Meski bicara Zian sangat meyakinkan, Shira mudah mengetahui papanya berbohong. Shira sangat tahu, tentang Zian yang selalu menomorsatukan keluarganya. Sopan santun antar rekan kerja tak sebanding dengan pulang ke rumah dan bertemu keluarganya. Hal itu pula yang membuat Zian menjadi sosok paling mengagumkan bagi Shira.

Namun, entah mengapa Shira merasa keteguhan Zian kian lama kian terkikis, terutama semenjak mama dan adiknya tiada serta pertemuan antara Zian dengan Evelyna. Shira merasa perhatian Zian padanya semakin surut. Zian pun sering berbohong setiap kali sehabis bertemu dengan Evelyna.

"Kalau aku meminta Papa berhenti menemui wanita itu, apakah Papa akan mengabulkannya?" Shira memberanikan diri bertanya. "Aku ingin Papa tidak berhubungan lagi dengan orang itu."

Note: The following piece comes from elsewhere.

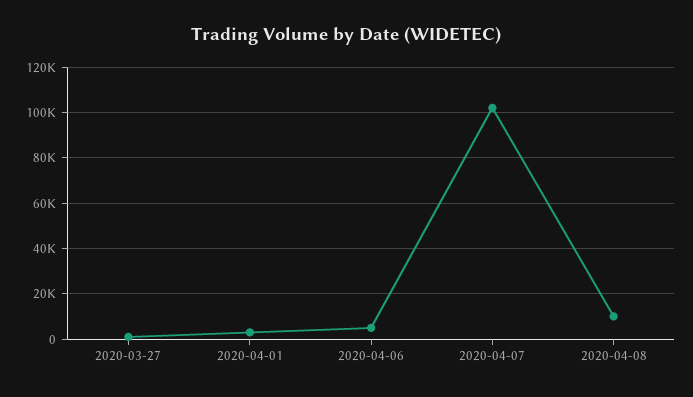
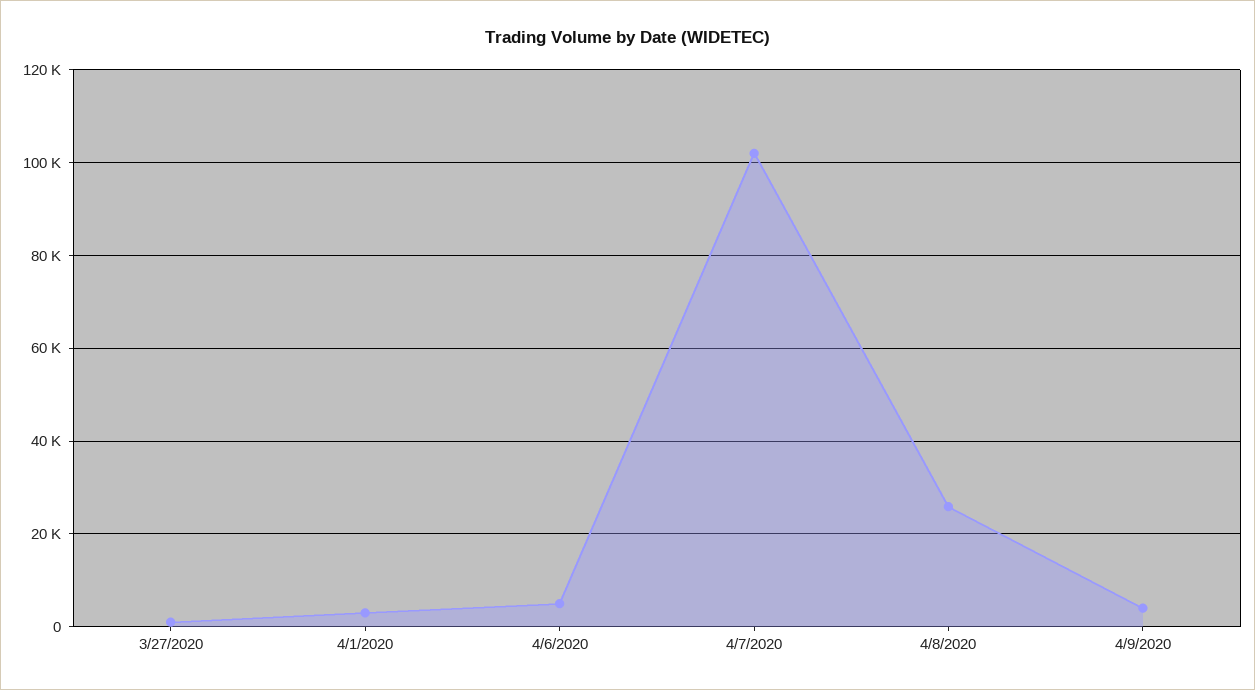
2020-04-08: 10000 -> 26000
4/9/2020: none -> 4000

"Kau tahu betul, jika Papa memutus hubungan ini sebelum semuanya selesai, Evelyna akan marah dan menganggap kau sebagai kegagalannya. Papa tak bisa membiarkanmu menjadi ancaman."

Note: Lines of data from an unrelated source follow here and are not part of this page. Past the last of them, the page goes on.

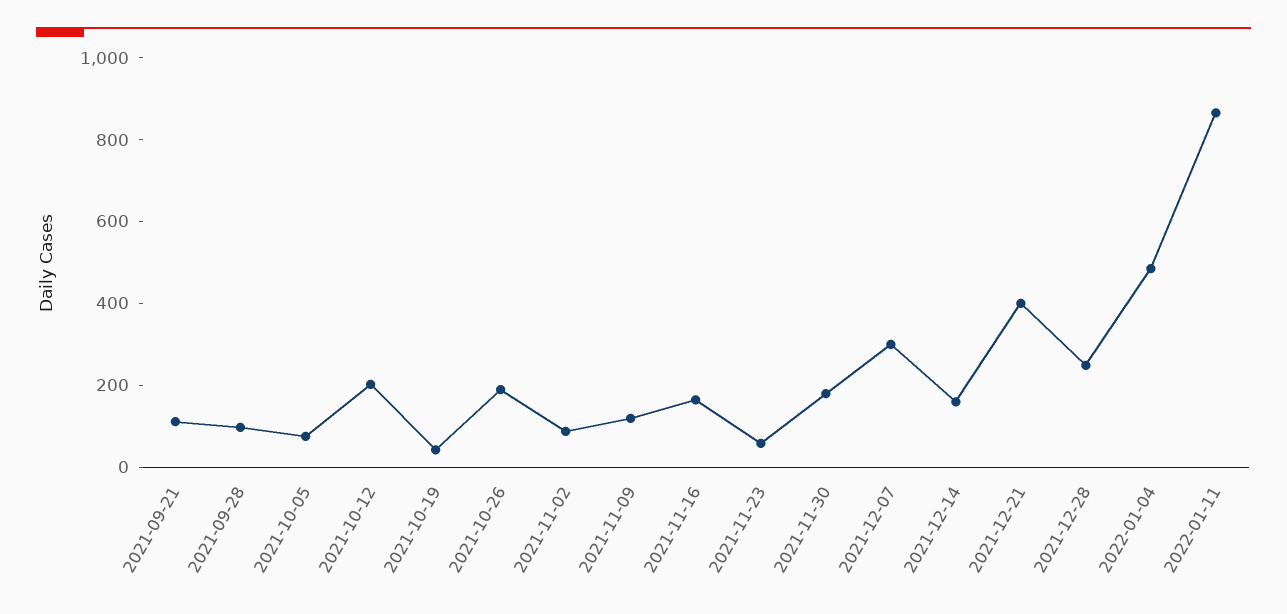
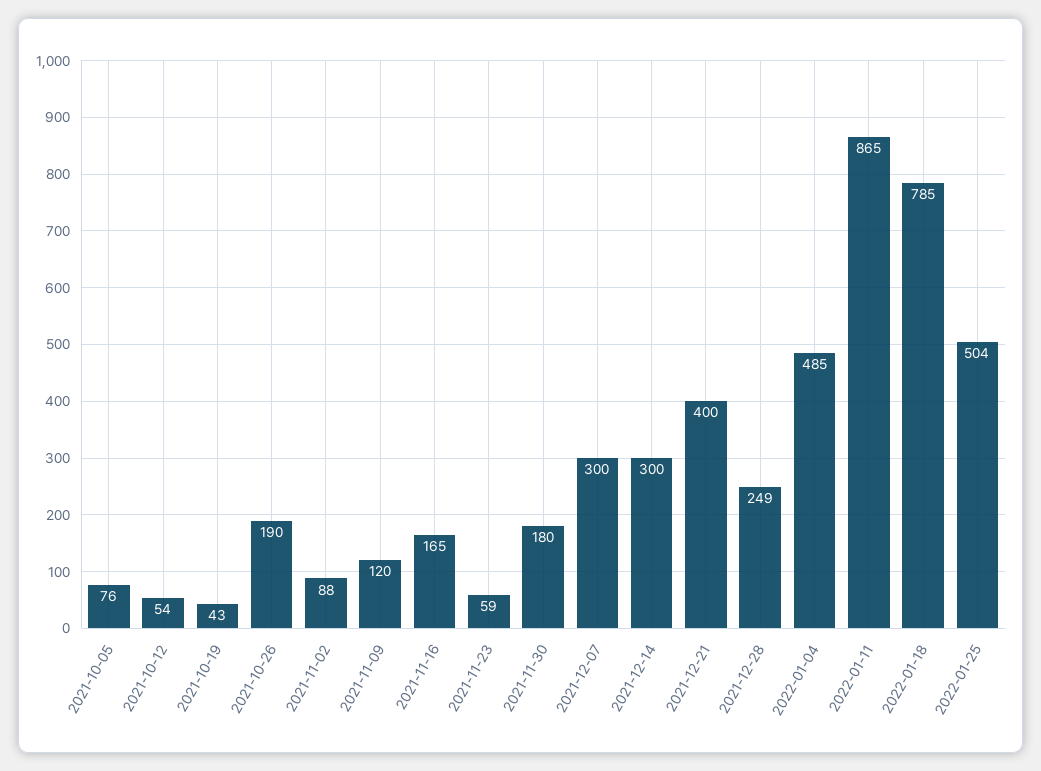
2021-09-21: 100 -> none
2021-09-28: 100 -> none
2021-10-12: 200 -> 54
2021-12-14: 150 -> 300
2022-01-18: none -> 785
2022-01-25: none -> 504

"Sebenarnya, apa yang dia tawarkan sampai Papa sangat membela dia? Apa itu harta? Kekuasaan? Bahkan kalaupun itu kerajaan atau wanita, harusnya Papa tetap menjaga jarak darinya. Aliansi apa pun yang kalian sepakati, tak seharusnya Papa terlena hingga mengabaikan aku!" Shira menatap kecewa Zian. "Aku tak ingin berpikir buruk tentang Papa, tapi setiap kali di dekat Papa, bukan lagi aura atau aroma Mama yang terasa, justru aura Iblis itu semakin melekat dalam diri Papa. Dan hal itu biasa terjadi ketika pria dan wanita melakukan suatu hubungan. Persis seperti aura Putra Mahkota yang melekat dalam diri Putri Mahkota setelah mereka menikah. Apa aku salah?"

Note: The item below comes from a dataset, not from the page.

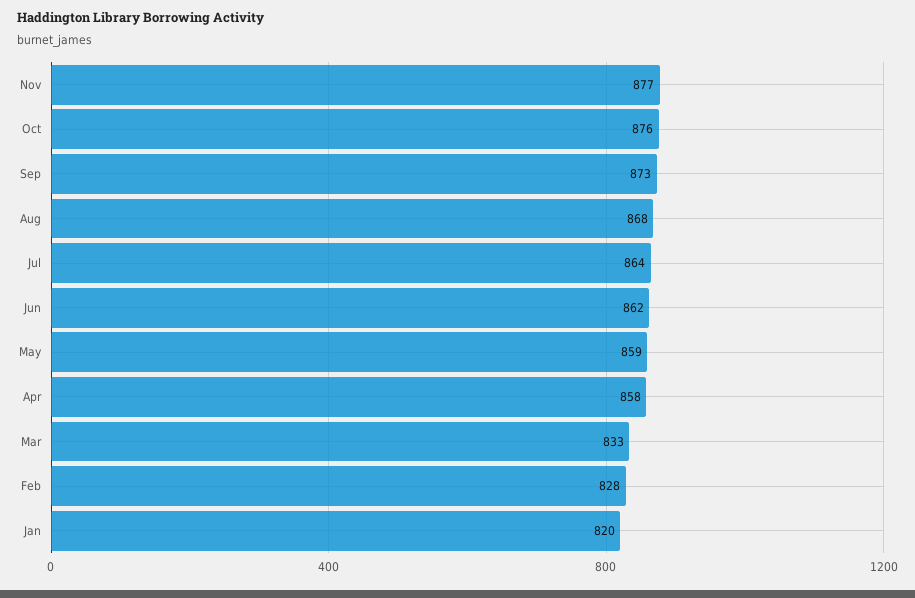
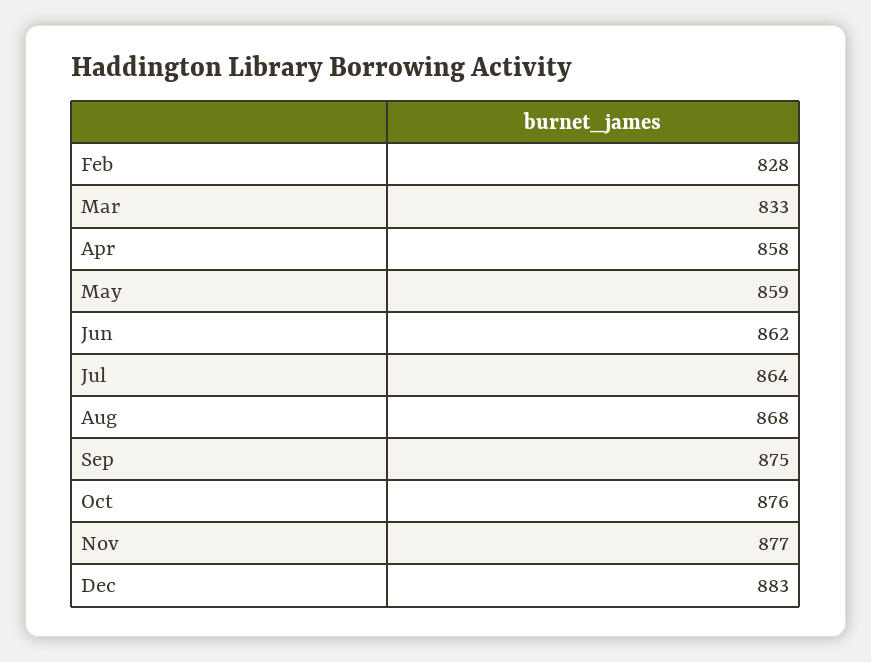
Sep: 873 -> 875
Jan: 820 -> none
Dec: none -> 883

Shira meneruskan, "Tidak apa-apa kalau Papa mulai tertarik dengan wanita lain, tapi kumohon jangan wanita itu. Apalagi jika Papa dekat dengannya atas dasar ancaman yang mengatasnamakan aku. Tolong ... jangan sekalipun menjadikan aku sebagai alasan Papa melakukan ini semua. Bukan merasa bangga, aku akan semakin bersalah dan jijik karena menjerumuskan Papa ke neraka!"

Tanpa menunggu jawaban dari Zian, Shira langsung bangkit dari kursinya dan berlari menuju kamarnya di lantai dua. Setelah masuk dan mengunci pintu kamar, Shira bersandar di pintu itu dan membiarkan tangisnya pecah. Gadis itu menangis keras, tidak peduli bila isak tangisnya terdengar seisi rumah. Bahkan ketuk pintu yang mulai terdengar tidak dia tanggapi.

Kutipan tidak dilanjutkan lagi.